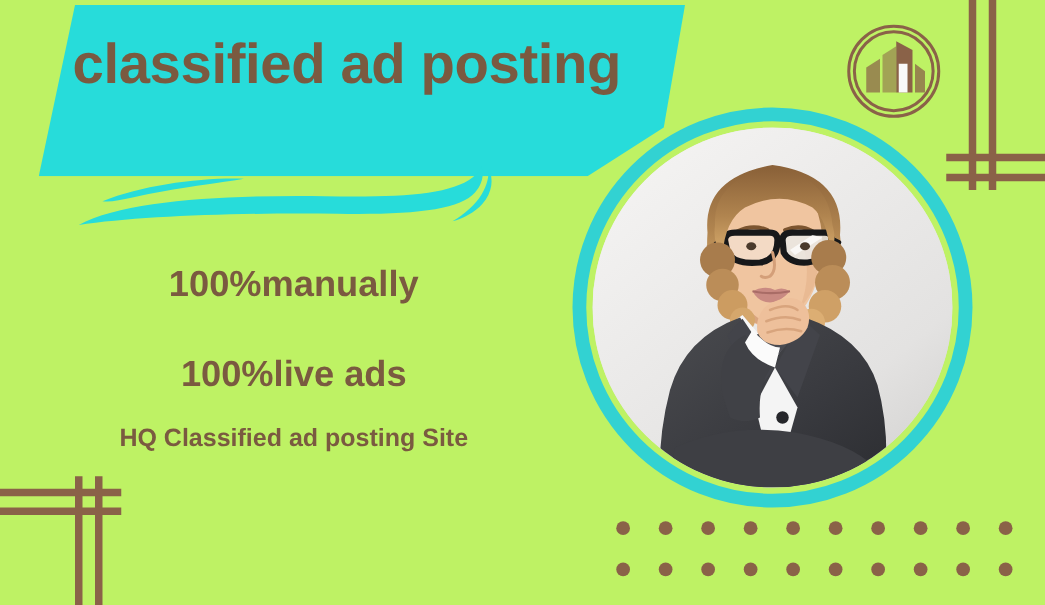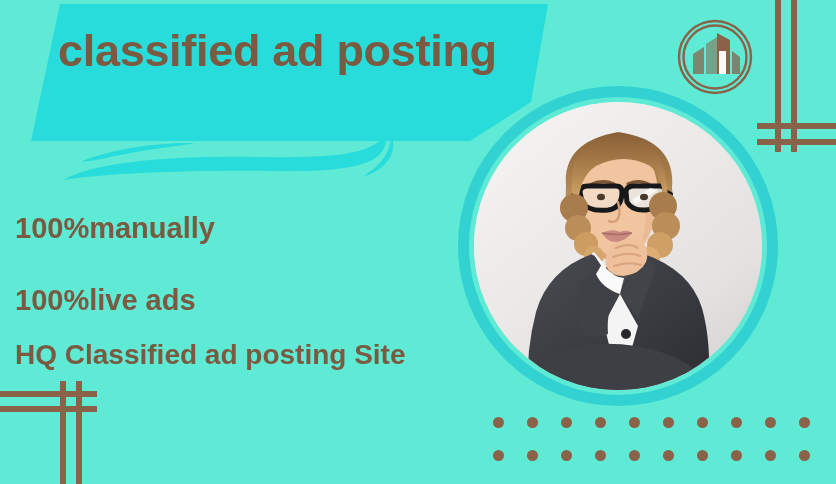--- a/index.html
+++ b/index.html
@@ -11,7 +11,7 @@
     position: relative;
     width: 836px;
     height: 484px;
-    background: #5eead4;
+    background: #bef264;
     overflow: hidden;
     font-family: "Liberation Sans", sans-serif;
   }

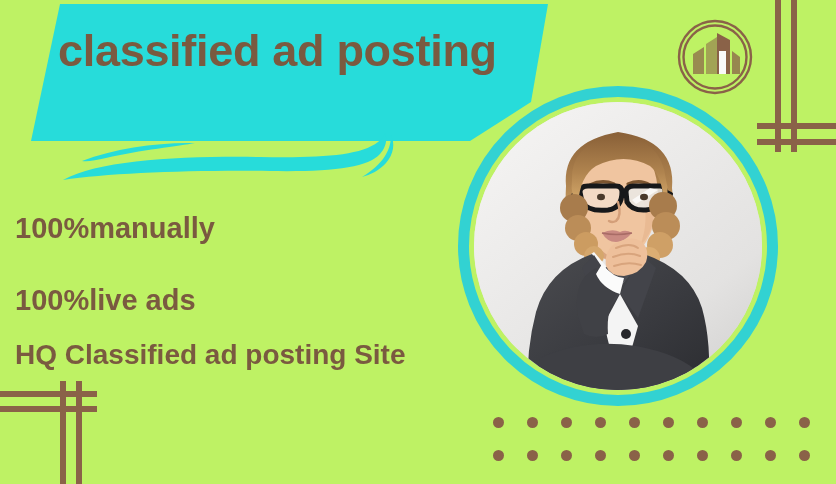--- a/index.html
+++ b/index.html
@@ -56,9 +56,8 @@
     left: 0;
     top: 214px;
     width: 470px;
-    text-align: left;
+    text-align: center;
     color: #7a5a40;
-    padding-left: 15px;
   }
   .feature-line {
     font-weight: bold;

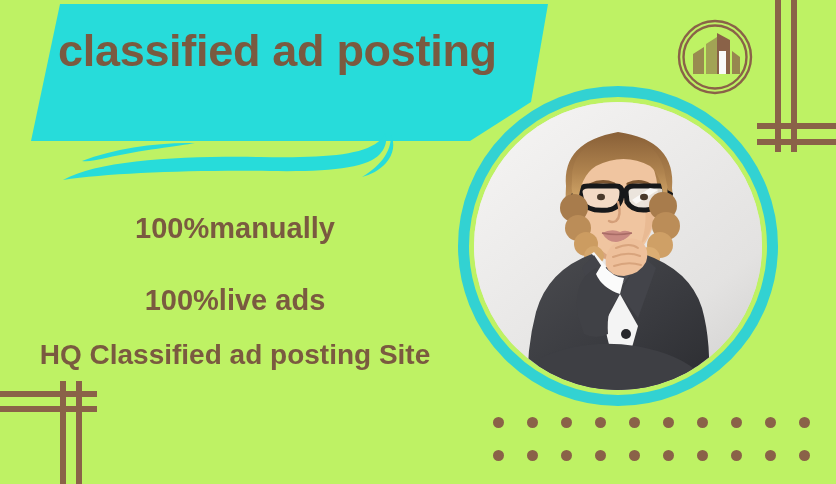--- a/index.html
+++ b/index.html
@@ -65,7 +65,7 @@
   }
   .feature-line.l1 { font-size: 29px; margin-bottom: 24px; }
   .feature-line.l2 { font-size: 29px; margin-bottom: 26px; margin-top: 43px; }
-  .feature-line.l3 { font-size: 28px; }
+  .feature-line.l3 { font-size: 20px; }
 
   
   .portrait-wrap {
════════════════════
• [What you are asked to do]: In the records above, each line with the string "bottom" should be copied.

• [Exercise result]:
   .feature-line.l1 { font-size: 29px; margin-bottom: 24px; }
   .feature-line.l2 { font-size: 29px; margin-bottom: 26px; margin-top: 43px; }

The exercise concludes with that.